» **WHAT IS REQUIRED**
There are pictures in the records below; leave them out and set down exactly the lines from the one holding "font-size: 20px ->" through the one holding "html: <h2>VI.</h2> ->".

» **DATA SUPPLIED**
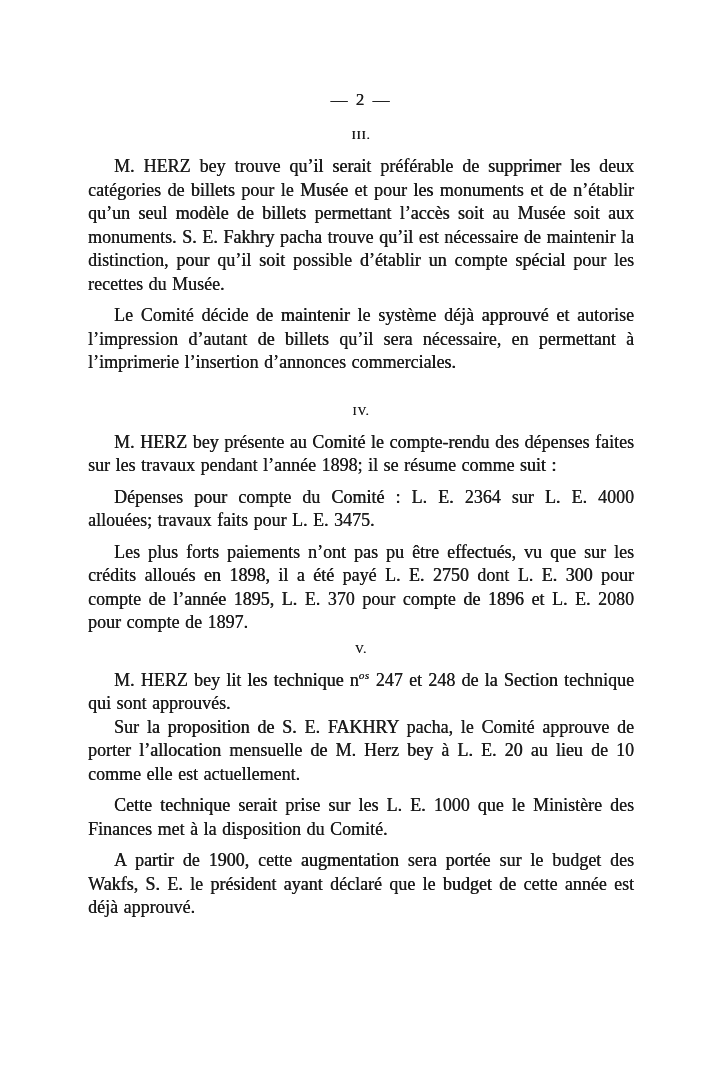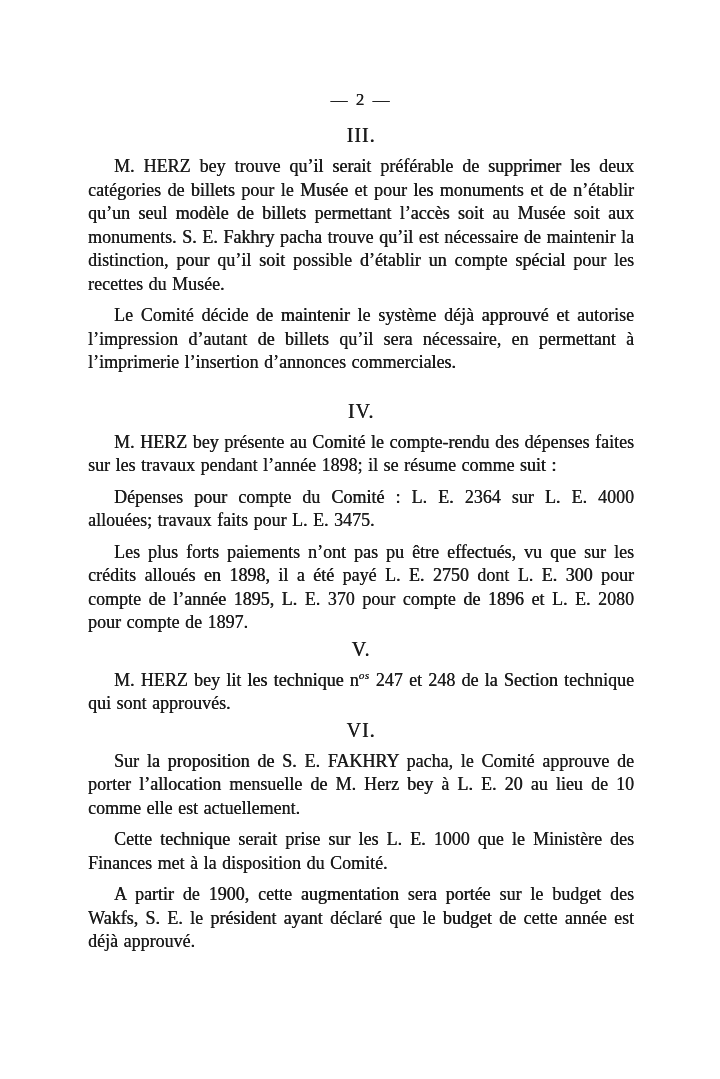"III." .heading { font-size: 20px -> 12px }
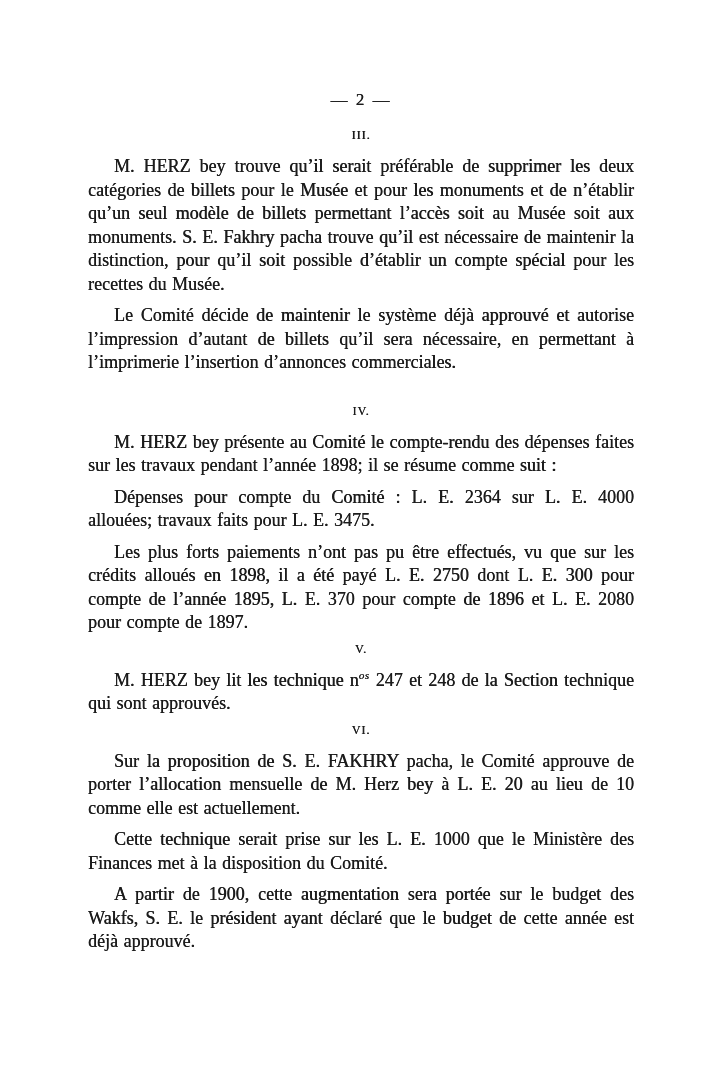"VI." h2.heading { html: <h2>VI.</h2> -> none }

--

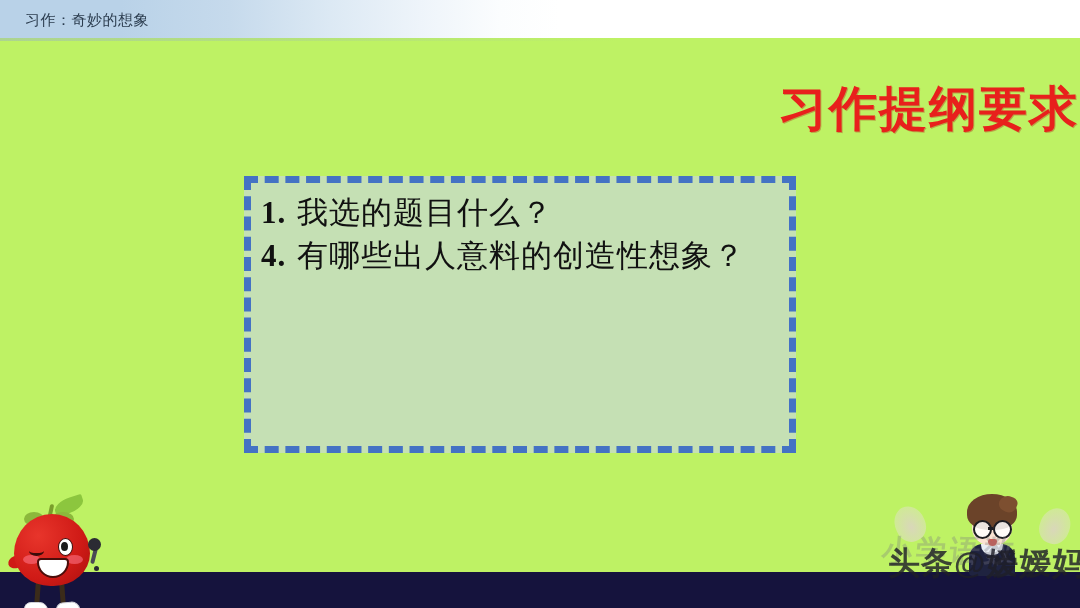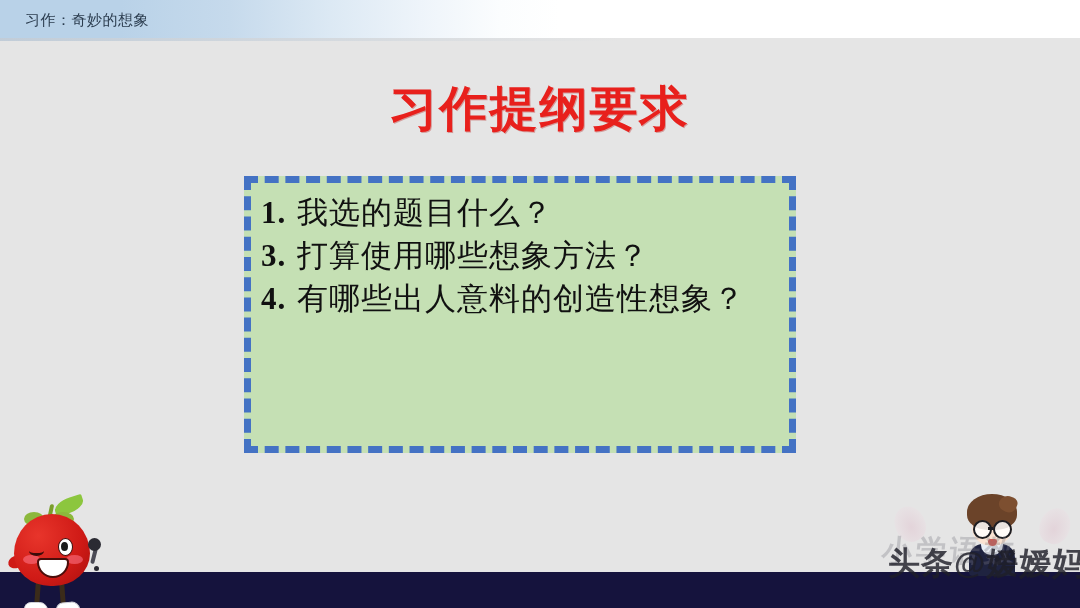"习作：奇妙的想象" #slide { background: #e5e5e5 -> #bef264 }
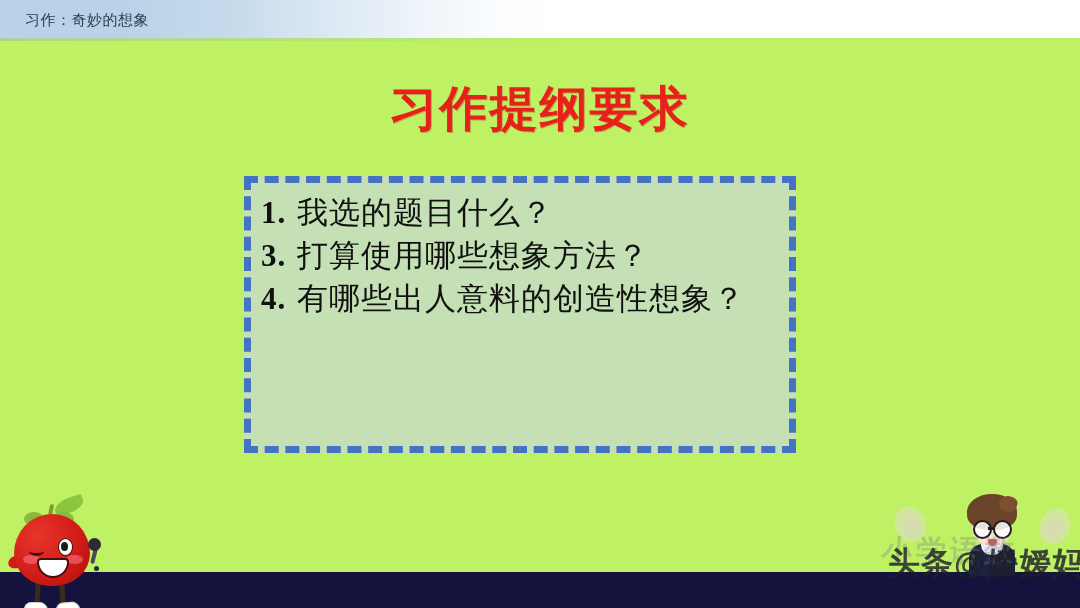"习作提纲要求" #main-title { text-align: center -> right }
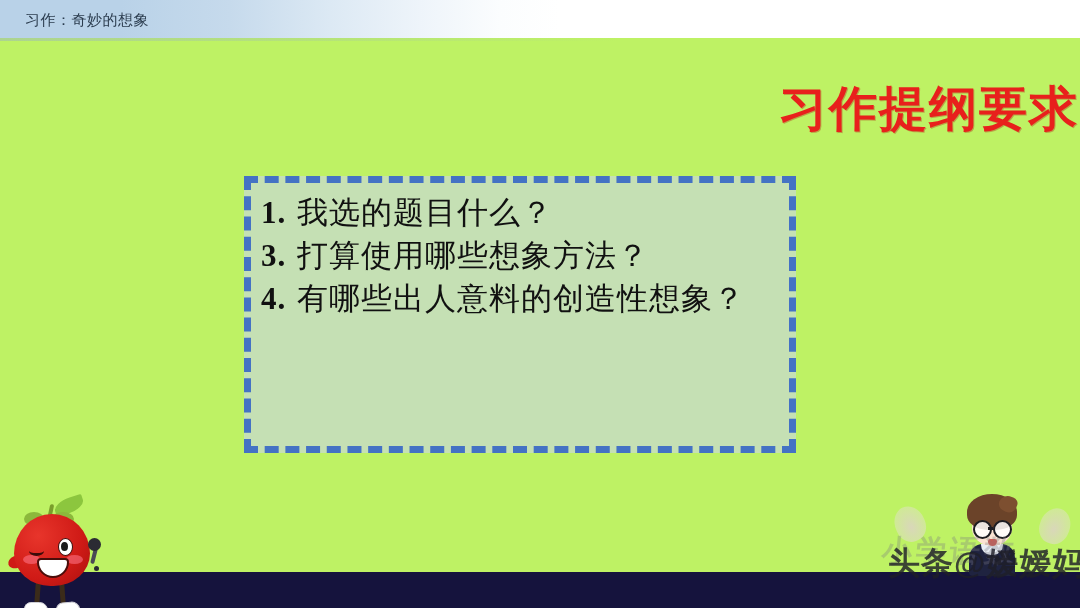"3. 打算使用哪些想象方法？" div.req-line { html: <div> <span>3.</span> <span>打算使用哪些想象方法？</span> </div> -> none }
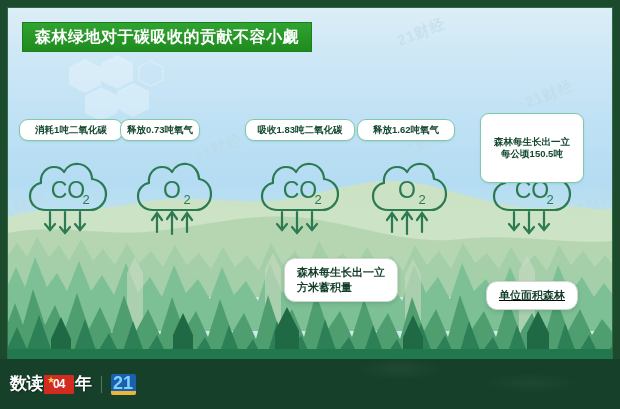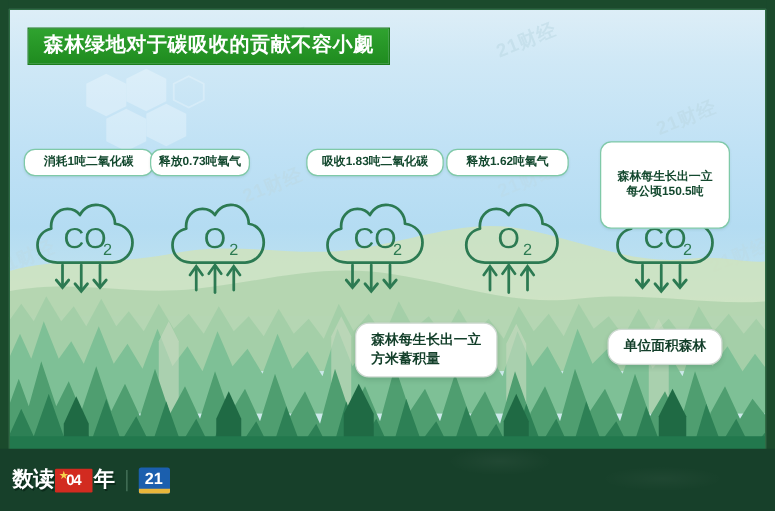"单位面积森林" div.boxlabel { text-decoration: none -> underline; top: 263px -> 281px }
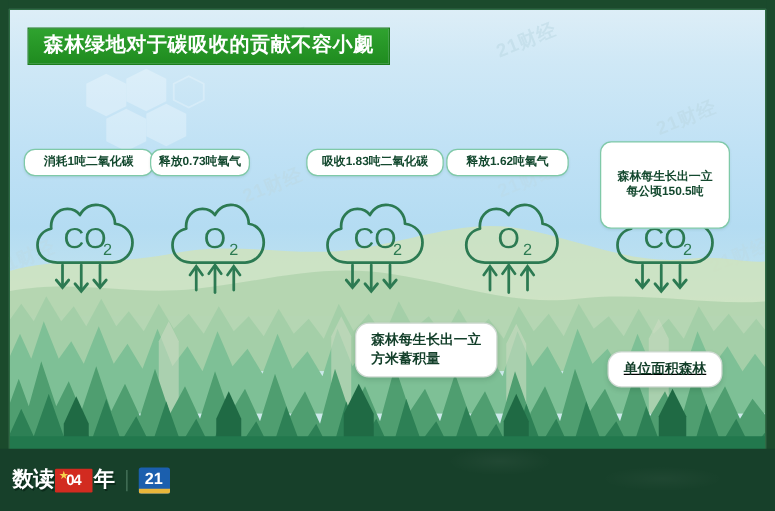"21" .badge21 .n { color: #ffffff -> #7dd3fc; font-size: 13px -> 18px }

» **RESPONSE FOR THIS EXERCISE**
"III." .heading { font-size: 20px -> 12px }
"VI." h2.heading { html: <h2>VI.</h2> -> none }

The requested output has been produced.